(Input records)

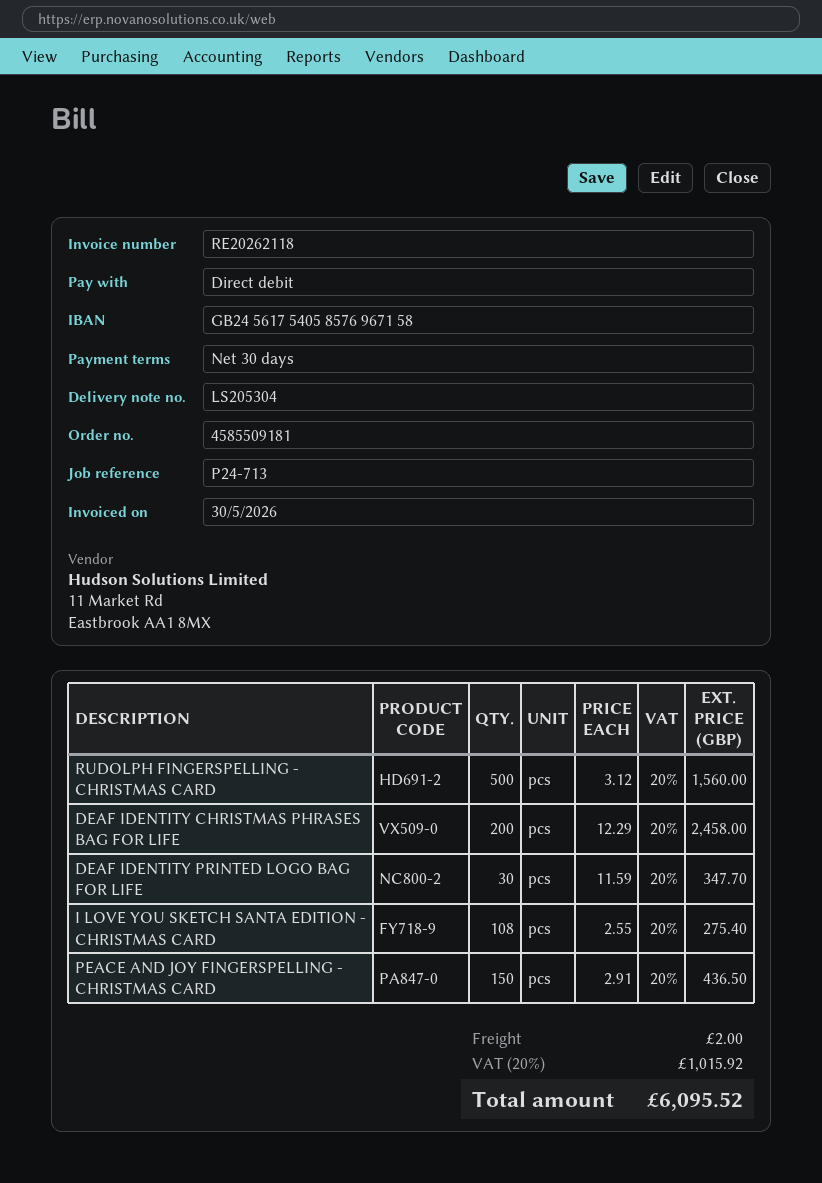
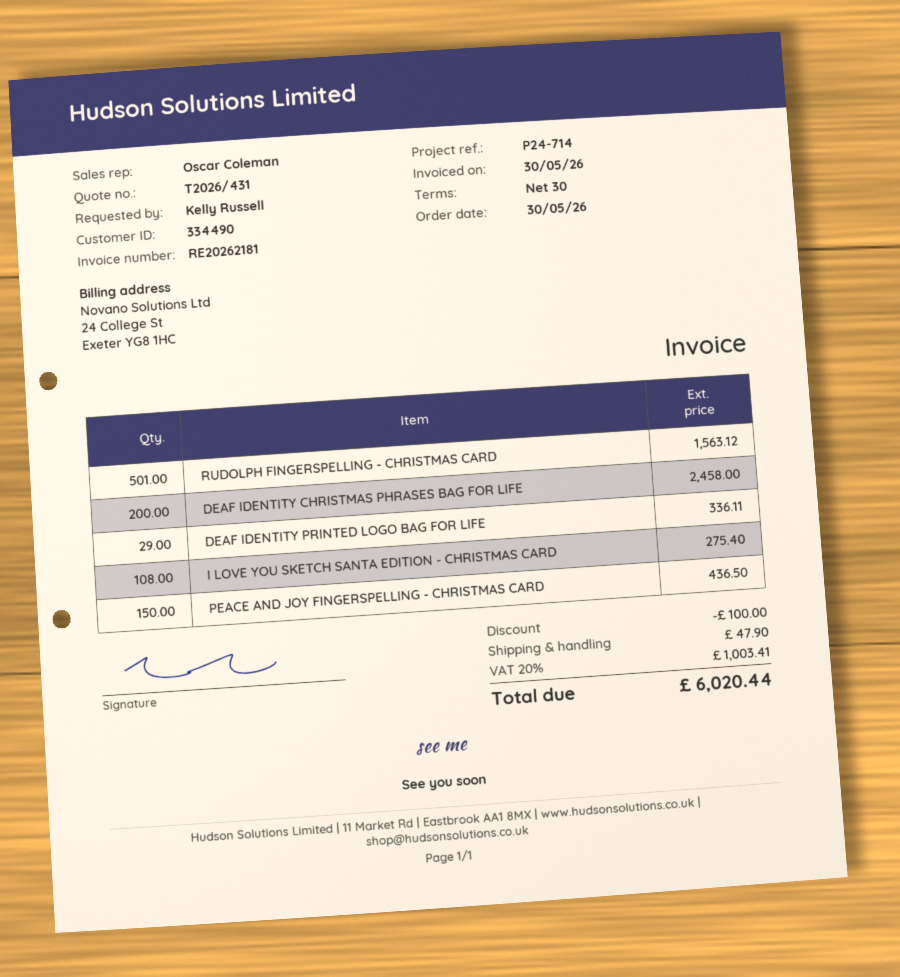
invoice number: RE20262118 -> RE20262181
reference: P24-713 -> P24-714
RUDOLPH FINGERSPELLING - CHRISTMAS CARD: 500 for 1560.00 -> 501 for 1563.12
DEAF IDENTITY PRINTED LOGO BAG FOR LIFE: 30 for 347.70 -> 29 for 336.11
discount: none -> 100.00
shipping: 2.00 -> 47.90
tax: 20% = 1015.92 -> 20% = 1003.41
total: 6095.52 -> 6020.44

(End Input records)

### Instructions for the task
Where the line containing "RUDOLPH FINGERSPELLING - CHRISTMAS" appears in the records above, begin there and print every line through the last, exactly and with nothing else.

### Written solution
RUDOLPH FINGERSPELLING - CHRISTMAS CARD: 500 for 1560.00 -> 501 for 1563.12
DEAF IDENTITY PRINTED LOGO BAG FOR LIFE: 30 for 347.70 -> 29 for 336.11
discount: none -> 100.00
shipping: 2.00 -> 47.90
tax: 20% = 1015.92 -> 20% = 1003.41
total: 6095.52 -> 6020.44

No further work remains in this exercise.